::: Records supplied

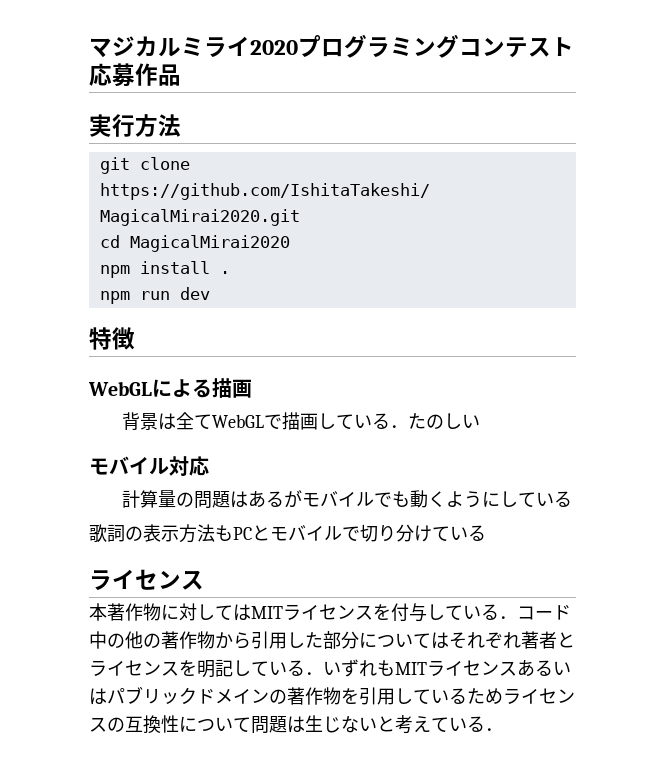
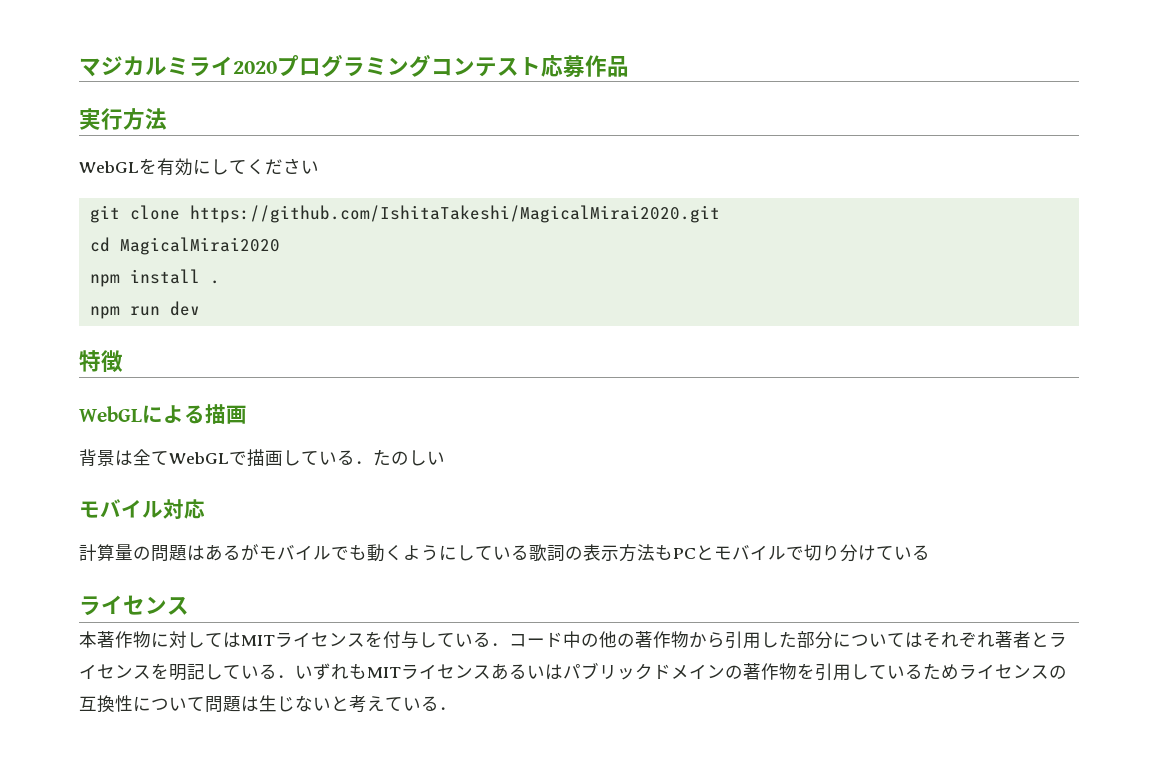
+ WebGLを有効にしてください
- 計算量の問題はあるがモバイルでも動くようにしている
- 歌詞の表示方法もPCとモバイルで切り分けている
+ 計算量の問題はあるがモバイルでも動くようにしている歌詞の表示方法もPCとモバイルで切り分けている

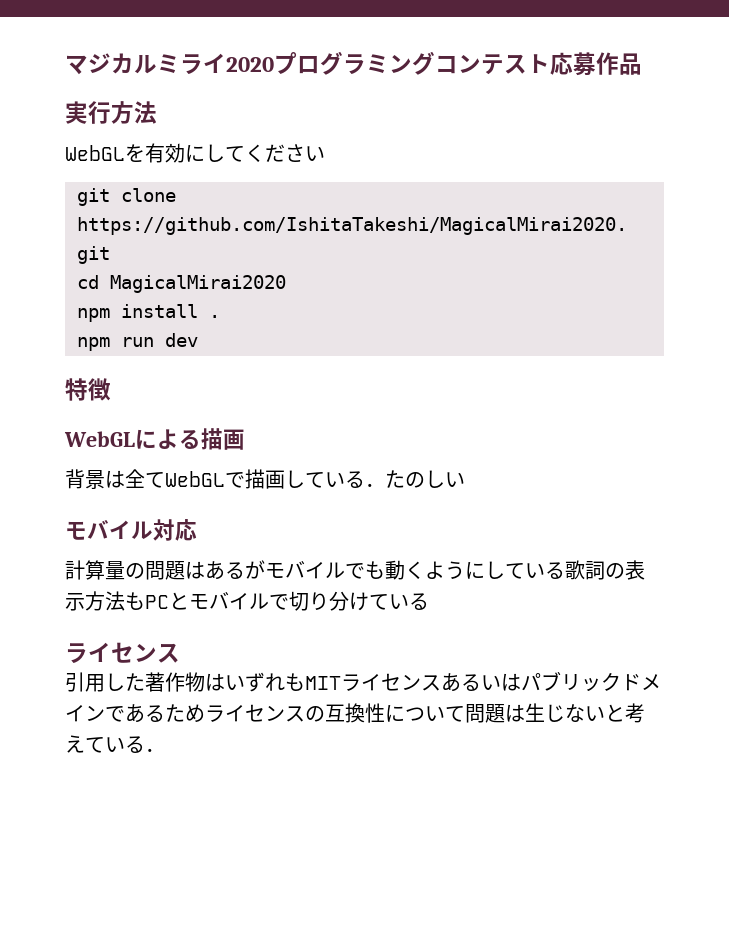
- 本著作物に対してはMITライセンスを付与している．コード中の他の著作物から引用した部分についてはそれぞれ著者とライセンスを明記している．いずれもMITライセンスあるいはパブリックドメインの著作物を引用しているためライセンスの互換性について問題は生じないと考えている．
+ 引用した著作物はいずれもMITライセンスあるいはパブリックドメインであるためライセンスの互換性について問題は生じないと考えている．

::::::

* [Requirement]:
With the pictures omitted, reproduce the data above exactly.

* [Answer box]:
+ WebGLを有効にしてください
- 計算量の問題はあるがモバイルでも動くようにしている
- 歌詞の表示方法もPCとモバイルで切り分けている
+ 計算量の問題はあるがモバイルでも動くようにしている歌詞の表示方法もPCとモバイルで切り分けている

- 本著作物に対してはMITライセンスを付与している．コード中の他の著作物から引用した部分についてはそれぞれ著者とライセンスを明記している．いずれもMITライセンスあるいはパブリックドメインの著作物を引用しているためライセンスの互換性について問題は生じないと考えている．
+ 引用した著作物はいずれもMITライセンスあるいはパブリックドメインであるためライセンスの互換性について問題は生じないと考えている．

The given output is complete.